--- START ---

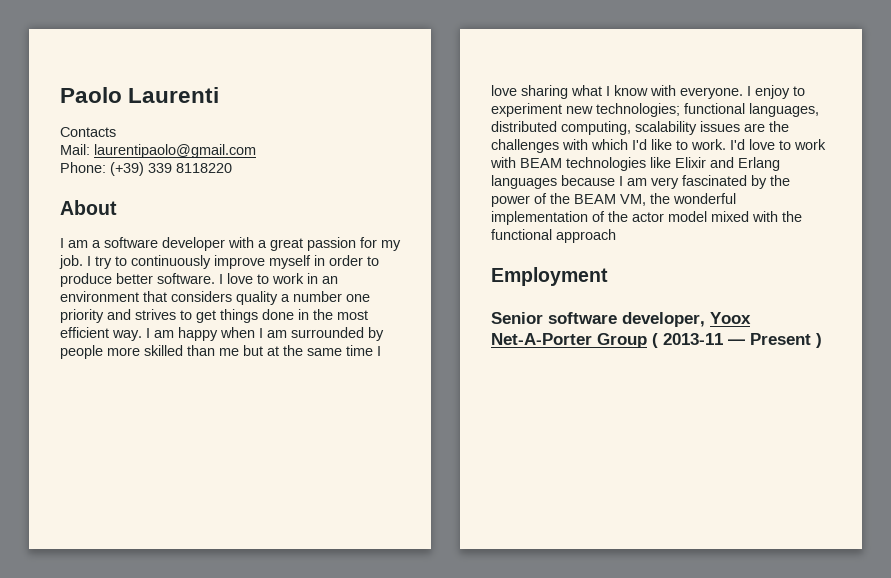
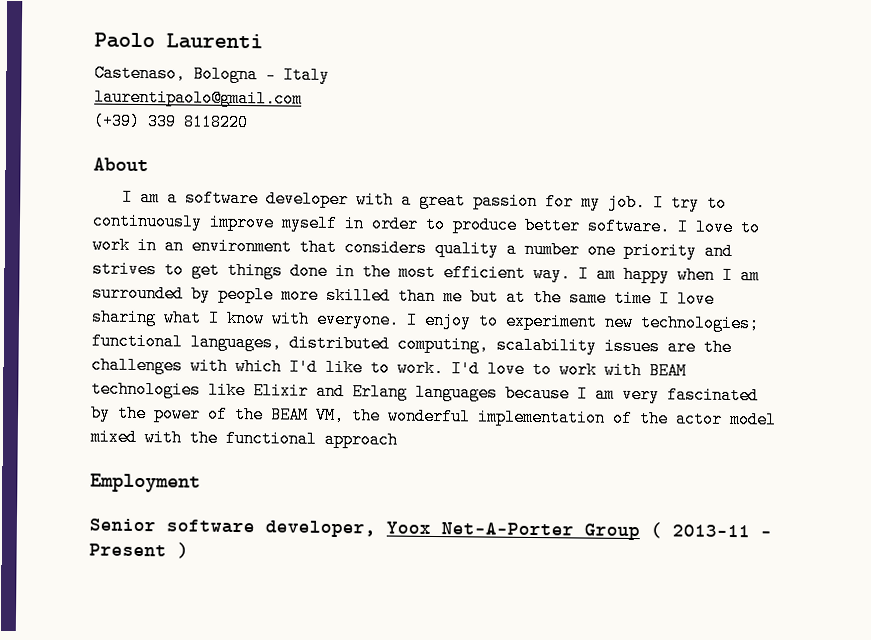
- Contacts
- Mail: laurentipaolo@gmail.com
+ Castenaso, Bologna - Italy
+ laurentipaolo@gmail.com
- Phone: (+39) 339 8118220
+ (+39) 339 8118220

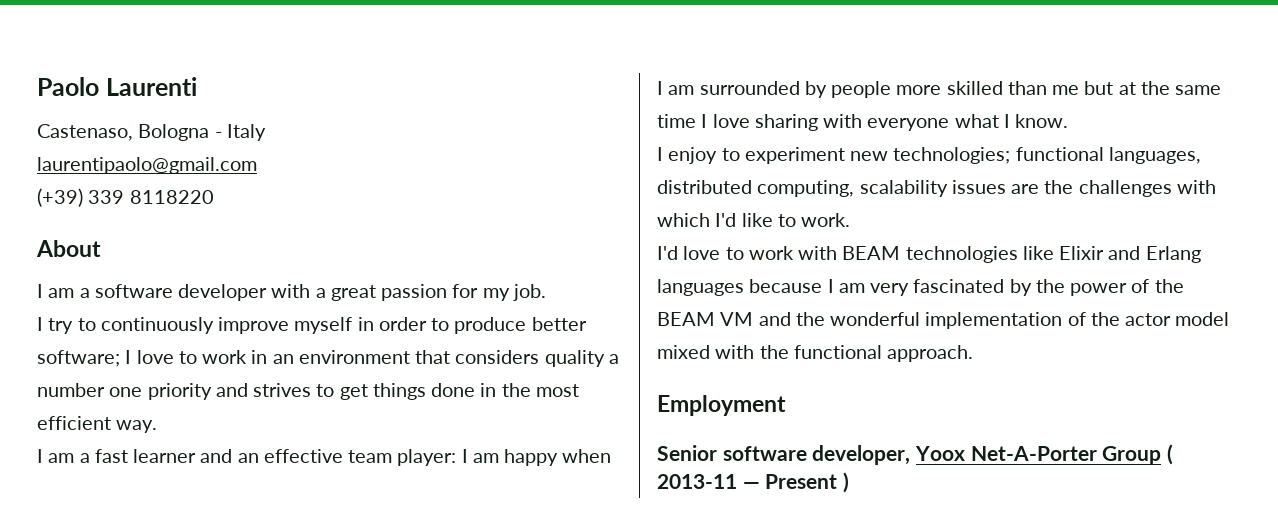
- I am a software developer with a great passion for my job. I try to continuously improve myself in order to produce better software.
+ I am a software developer with a great passion for my job.
+ I try to continuously improve myself in order to produce better software;
- I love to work in an environment that considers quality a number one priority and strives to get things done in the most efficient way. I am happy when I am surrounded by people more skilled than me but at the same time I love sharing what I know with everyone. I enjoy to experiment new technologies;
+ I love to work in an environment that considers quality a number one priority and strives to get things done in the most efficient way.
+ I am a fast learner and an effective team player: I am happy when I am surrounded by people more skilled than me but at the same time I love sharing with everyone what I know.
+ I enjoy to experiment new technologies;
- functional languages, distributed computing, scalability issues are the challenges with which I'd like to work. I'd love to work with BEAM technologies like Elixir and Erlang languages because I am very fascinated by the power of the BEAM VM, the wonderful implementation of the actor model mixed with the functional approach
+ functional languages, distributed computing, scalability issues are the challenges with which I'd like to work.
+ I'd love to work with BEAM technologies like Elixir and Erlang languages because I am very fascinated by the power of the BEAM VM and the wonderful implementation of the actor model mixed with the functional approach.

--- END ---

◆ What needs to be done ◆
Exactly the lines from the one containing "- I am a software" through the last line of the material above are to be returned, with nothing else.

◆ Exercise solution ◆
- I am a software developer with a great passion for my job. I try to continuously improve myself in order to produce better software.
+ I am a software developer with a great passion for my job.
+ I try to continuously improve myself in order to produce better software;
- I love to work in an environment that considers quality a number one priority and strives to get things done in the most efficient way. I am happy when I am surrounded by people more skilled than me but at the same time I love sharing what I know with everyone. I enjoy to experiment new technologies;
+ I love to work in an environment that considers quality a number one priority and strives to get things done in the most efficient way.
+ I am a fast learner and an effective team player: I am happy when I am surrounded by people more skilled than me but at the same time I love sharing with everyone what I know.
+ I enjoy to experiment new technologies;
- functional languages, distributed computing, scalability issues are the challenges with which I'd like to work. I'd love to work with BEAM technologies like Elixir and Erlang languages because I am very fascinated by the power of the BEAM VM, the wonderful implementation of the actor model mixed with the functional approach
+ functional languages, distributed computing, scalability issues are the challenges with which I'd like to work.
+ I'd love to work with BEAM technologies like Elixir and Erlang languages because I am very fascinated by the power of the BEAM VM and the wonderful implementation of the actor model mixed with the functional approach.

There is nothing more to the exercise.